Keyboard and mouse photo by Martin Garrido via Unsplash

Keyboard and mouse photo by Martin Garrido via Unsplash

Usually, one would copy-paste by selecting something with a mouse or keyboard, and then either right-click with the mouse, or using the usual keyboard shortcuts:

  • Linux: Ctrl + C and then Ctrl + V
  • macOS: + C and then + V

to copy-paste from one window or tab to another. So why would one want to copy-paste using a command line?

Sometimes, what you want to paste is quite a bit larger than a single word or a line, and may be produced by another command-line tool, where copy-pasting its entire output is combersome and error-prone, and you’re bound to miss a few words or lines especially if you have to scroll back in the output.

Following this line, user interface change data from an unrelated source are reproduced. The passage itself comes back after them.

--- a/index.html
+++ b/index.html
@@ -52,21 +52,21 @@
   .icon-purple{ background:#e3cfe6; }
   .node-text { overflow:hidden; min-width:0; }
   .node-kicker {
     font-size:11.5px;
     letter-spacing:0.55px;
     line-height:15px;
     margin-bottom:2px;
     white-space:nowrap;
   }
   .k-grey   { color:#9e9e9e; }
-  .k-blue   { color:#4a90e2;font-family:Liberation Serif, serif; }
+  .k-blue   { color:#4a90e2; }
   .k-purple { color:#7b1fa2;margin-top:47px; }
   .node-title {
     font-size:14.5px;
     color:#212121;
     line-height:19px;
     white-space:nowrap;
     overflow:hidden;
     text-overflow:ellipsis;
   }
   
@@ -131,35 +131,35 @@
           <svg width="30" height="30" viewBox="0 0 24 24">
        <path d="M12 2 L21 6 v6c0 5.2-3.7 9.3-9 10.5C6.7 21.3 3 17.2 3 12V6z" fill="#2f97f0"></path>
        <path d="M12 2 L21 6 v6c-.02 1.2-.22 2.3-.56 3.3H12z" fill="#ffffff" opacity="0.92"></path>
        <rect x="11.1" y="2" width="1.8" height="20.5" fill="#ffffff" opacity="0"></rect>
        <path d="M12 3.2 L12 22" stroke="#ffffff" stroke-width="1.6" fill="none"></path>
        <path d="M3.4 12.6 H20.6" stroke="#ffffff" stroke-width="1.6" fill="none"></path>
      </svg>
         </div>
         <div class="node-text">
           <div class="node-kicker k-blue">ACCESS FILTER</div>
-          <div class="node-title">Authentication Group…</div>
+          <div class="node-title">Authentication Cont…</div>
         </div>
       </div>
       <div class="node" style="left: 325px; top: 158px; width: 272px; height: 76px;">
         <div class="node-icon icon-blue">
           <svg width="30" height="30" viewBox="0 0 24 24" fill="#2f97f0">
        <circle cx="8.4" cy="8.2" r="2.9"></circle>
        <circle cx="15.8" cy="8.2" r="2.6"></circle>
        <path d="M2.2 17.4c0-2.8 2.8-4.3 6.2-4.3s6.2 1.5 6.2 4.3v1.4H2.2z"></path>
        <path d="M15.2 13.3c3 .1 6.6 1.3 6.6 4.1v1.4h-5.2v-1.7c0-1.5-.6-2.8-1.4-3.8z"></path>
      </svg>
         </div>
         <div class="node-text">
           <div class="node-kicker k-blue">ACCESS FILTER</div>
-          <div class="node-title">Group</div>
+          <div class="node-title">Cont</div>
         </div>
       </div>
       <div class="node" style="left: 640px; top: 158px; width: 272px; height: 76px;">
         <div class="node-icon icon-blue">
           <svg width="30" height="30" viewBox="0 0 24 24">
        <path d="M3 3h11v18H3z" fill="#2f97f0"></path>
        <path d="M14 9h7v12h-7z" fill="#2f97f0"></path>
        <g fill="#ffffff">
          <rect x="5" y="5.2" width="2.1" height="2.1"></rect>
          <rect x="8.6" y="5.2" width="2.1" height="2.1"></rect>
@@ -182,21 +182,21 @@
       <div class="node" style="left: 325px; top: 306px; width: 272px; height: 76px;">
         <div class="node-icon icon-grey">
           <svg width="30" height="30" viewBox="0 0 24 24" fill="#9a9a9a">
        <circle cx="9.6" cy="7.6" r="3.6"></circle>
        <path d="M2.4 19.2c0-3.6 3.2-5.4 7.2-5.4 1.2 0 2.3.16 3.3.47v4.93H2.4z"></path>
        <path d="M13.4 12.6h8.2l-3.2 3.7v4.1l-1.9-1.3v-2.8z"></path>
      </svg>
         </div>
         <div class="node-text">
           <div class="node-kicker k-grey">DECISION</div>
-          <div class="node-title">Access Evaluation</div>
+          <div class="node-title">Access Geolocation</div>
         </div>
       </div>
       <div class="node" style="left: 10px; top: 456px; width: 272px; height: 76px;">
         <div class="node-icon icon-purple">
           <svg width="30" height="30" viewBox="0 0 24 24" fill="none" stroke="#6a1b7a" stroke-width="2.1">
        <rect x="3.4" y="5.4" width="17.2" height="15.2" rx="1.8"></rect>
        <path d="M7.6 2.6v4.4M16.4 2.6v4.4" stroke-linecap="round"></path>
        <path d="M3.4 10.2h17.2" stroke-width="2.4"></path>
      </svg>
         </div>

On macOS, you can use the tools pbcopy and pbpaste as follows:

$ cat my-file.txt | pbcopy

and now you can paste it anywhere, e.g., using + V in another app. Or, you can use it as a temporary buffer between commands and get the output from a previous pbcopy command by using its parallel pbpaste:

$ pbpaste | grep "..."

You can also mix-and match: first copy with + C, and then paste with pbpaste.

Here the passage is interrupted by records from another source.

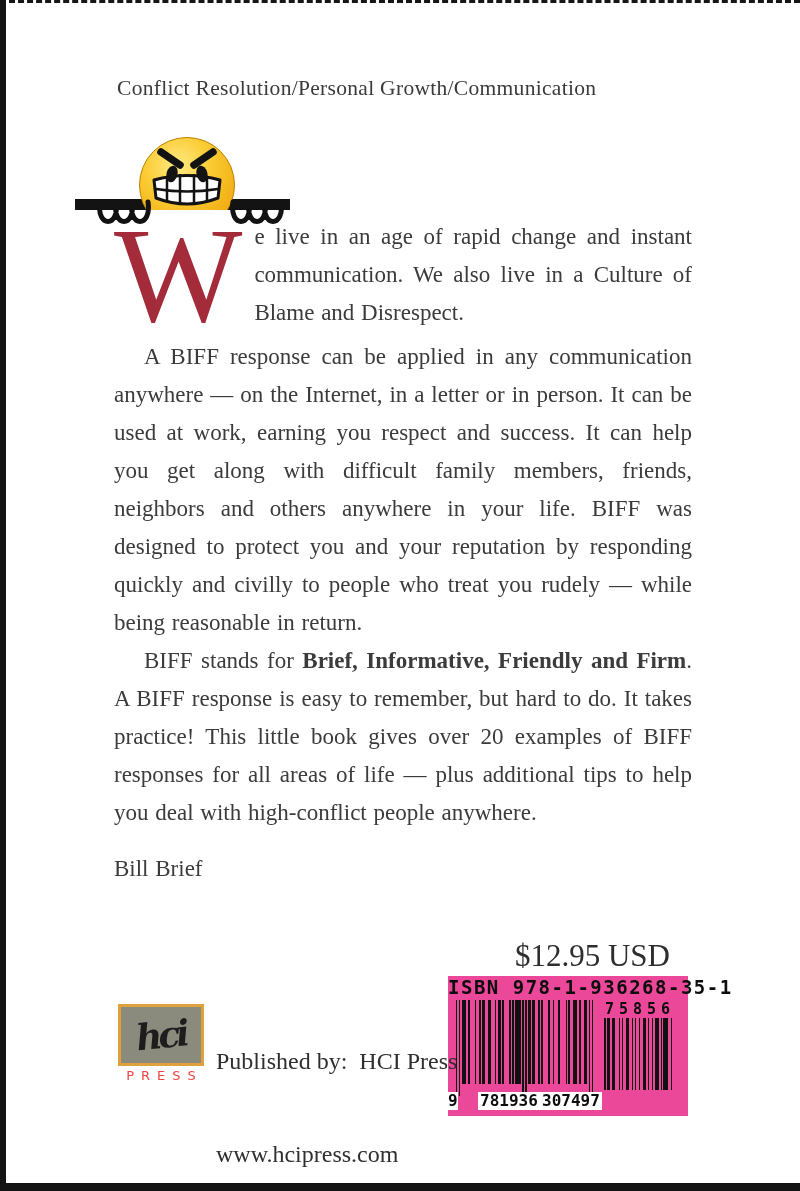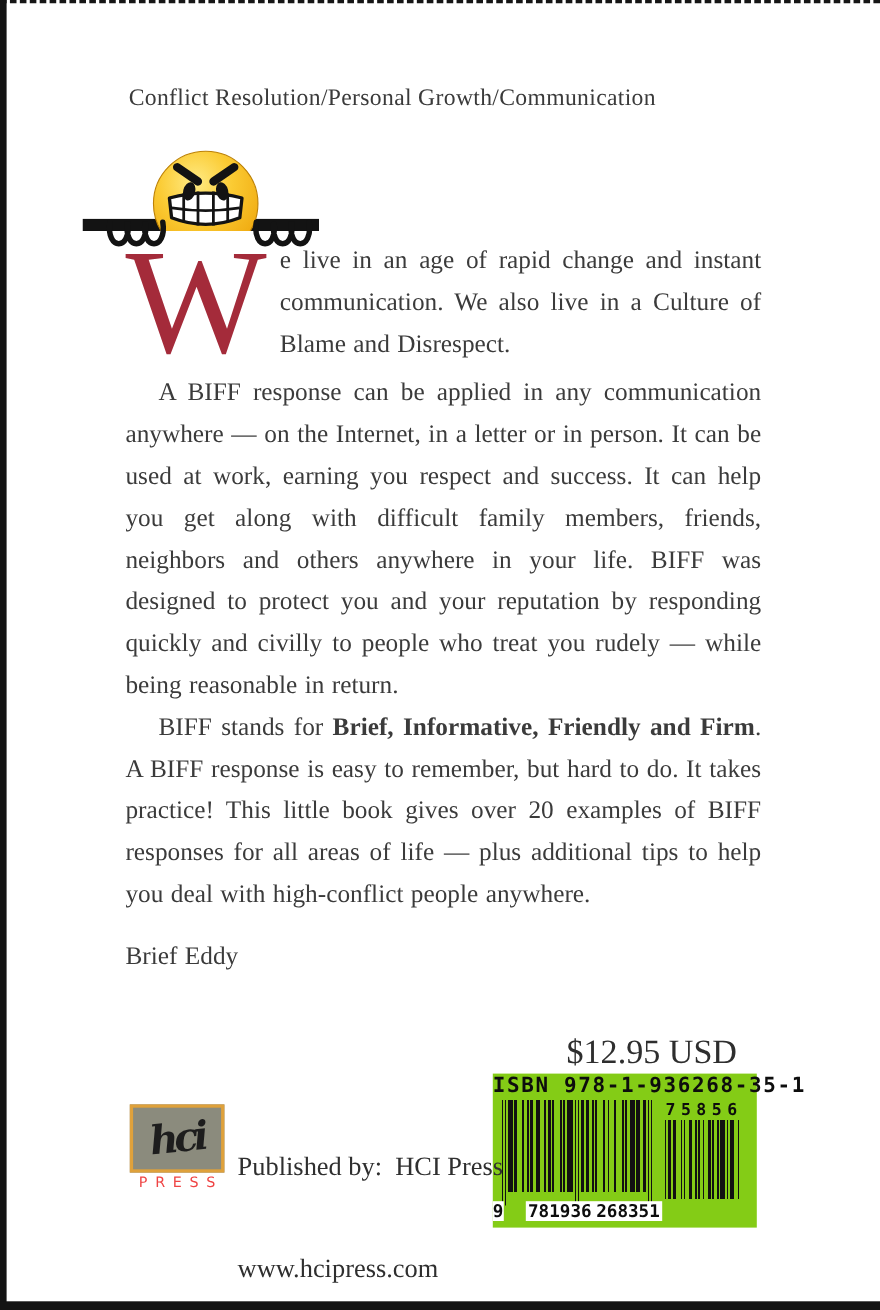--- a/index.html
+++ b/index.html
@@ -31,21 +31,21 @@
   p.para-stands{text-indent:30px;}
   .tagline-block{margin-top:18px;}
   .tagline-block p{text-align:left;}
 
   .price{
     position:absolute;left:448px;top:938px;width:222px;text-align:right;
     font-size:31px;color:#2e2e2e;
   }
 
   
-  .barcode-block{position:absolute;left:448px;top:976px;width:240px;height:140px;background:#84cc16;}
+  .barcode-block{position:absolute;left:448px;top:976px;width:240px;height:140px;background:#ec4899;}
   .isbn-label{
     font-family:"DejaVu Sans Mono",monospace;font-weight:bold;font-size:19px;
     letter-spacing:1.5px;color:#0d0d0d;white-space:nowrap;
   }
   .ean13{position:absolute;left:0;top:24px;width:160px;height:120px;}
   .ean13 svg{position:absolute;left:8px;top:0;width:137px;height:96px;fill:#111;shape-rendering:crispEdges;}
   .ean13 .digit{
     position:absolute;top:92px;font-family:"DejaVu Sans Mono",monospace;font-weight:bold;
     font-size:16px;color:#0d0d0d;background:#fff;line-height:18px;
   }
@@ -118,21 +118,21 @@
 
     <path d="M25 74 c-4 26 20 26 16 0 c-4 26 20 26 16 0 c-4 26 20 26 16 0" fill="none" stroke="#131313" stroke-width="5" stroke-linecap="round"></path>
     <path d="M158 74 c-4 26 20 26 16 0 c-4 26 20 26 16 0 c-4 26 20 26 16 0" fill="none" stroke="#131313" stroke-width="5" stroke-linecap="round"></path>
   </svg>
 
   <div class="bodytext">
     <p class="para-intro"><span class="dropcap">W</span><span>e live in an age of rapid change and instant communication. We also live in a Culture of Blame and Disrespect.</span></p>
     <p class="para-apply">A BIFF response can be applied in any communication anywhere — on the Internet, in a letter or in person. It can be used at work, earning you respect and success. It can help you get along with difficult family members, friends, neighbors and others anywhere in your life. BIFF was designed to protect you and your reputation by responding quickly and civilly to people who treat you rudely — while being reasonable in return.</p>
     <p class="para-stands"><span>BIFF stands for </span><b>Brief, Informative, Friendly and Firm</b><span>. A BIFF response is easy to remember, but hard to do. It takes practice! This little book gives over 20 examples of BIFF responses for all areas of life — plus additional tips to help you deal with high-conflict people anywhere.</span></p>
     <div class="tagline-block">
-      <p>Brief Eddy</p>
+      <p>Bill Brief</p>
     </div>
   </div>
 
   <div class="price">$12.95 USD</div>
 
   <div class="barcode-block">
     <div class="isbn-label">ISBN 978-1-936268-35-1</div>
     <div class="ean13">
       <svg id="ean13-svg" viewBox="0 0 95 96" preserveAspectRatio="none">
           <rect x="0" y="0" width="1" height="96"></rect>
@@ -176,21 +176,21 @@
           <rect x="83" y="0" width="1" height="84"></rect>
           <rect x="85" y="0" width="1" height="84"></rect>
           <rect x="86" y="0" width="1" height="84"></rect>
           <rect x="89" y="0" width="1" height="84"></rect>
           <rect x="90" y="0" width="1" height="84"></rect>
           <rect x="92" y="0" width="1" height="96"></rect>
           <rect x="94" y="0" width="1" height="96"></rect>
         </svg>
       <span class="digit d-lead">9</span>
       <span class="digit d-g1">781936</span>
-      <span class="digit d-g2">268351</span>
+      <span class="digit d-g2">307497</span>
     </div>
     <div class="ean5">
       <span class="supp-num">75856</span>
       <svg id="ean5-svg" viewBox="0 0 48 72" preserveAspectRatio="none">
           <rect x="1" y="0" width="1" height="72"></rect>
           <rect x="3" y="0" width="1" height="72"></rect>
           <rect x="4" y="0" width="1" height="72"></rect>
           <rect x="6" y="0" width="1" height="72"></rect>
           <rect x="7" y="0" width="1" height="72"></rect>
           <rect x="11" y="0" width="1" height="72"></rect>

Overall, these are very handy tools. Linux doesn’t come with these tools out-of-the-box, so how could we get the same functionality?

Turns out, these already exist, just not as single commands, but we can create aliases. In fact, there are multiple tools that implement this functionality, so we have our choice of using xclip:

alias pbcopy='xclip -selection clipboard'
alias pbpaste='xclip -selection clipboard -o'

or, alternatively, using xsel:

alias pbcopy='xsel --clipboard --input'
alias pbpaste='xsel --clipboard --output'

If you don’t have either of these tools, you can install them via your package manager, e.g., on Ubuntu, it’s as easy as:

$ sudo apt install xclip xsel

Of course, these aliases will only work for you in your interactive shells; if you want to be able to use them in scripts, you probably want to create small shell script wrappers and put them in a directory that’s in your $PATH, e.g., $HOME/bin, assuming that’s where you keep your miscellaneous tools and scripts.

Here’s a sample $HOME/bin/pbcopy:

#!/bin/sh
xsel --clipboard --input

And similarly for $HOME/bin/pbpaste:

#!/bin/sh
xsel --clipboard --output

This works on both X Window System (aka X11) as well as Wayland.

Happy copy-pasting on the command line!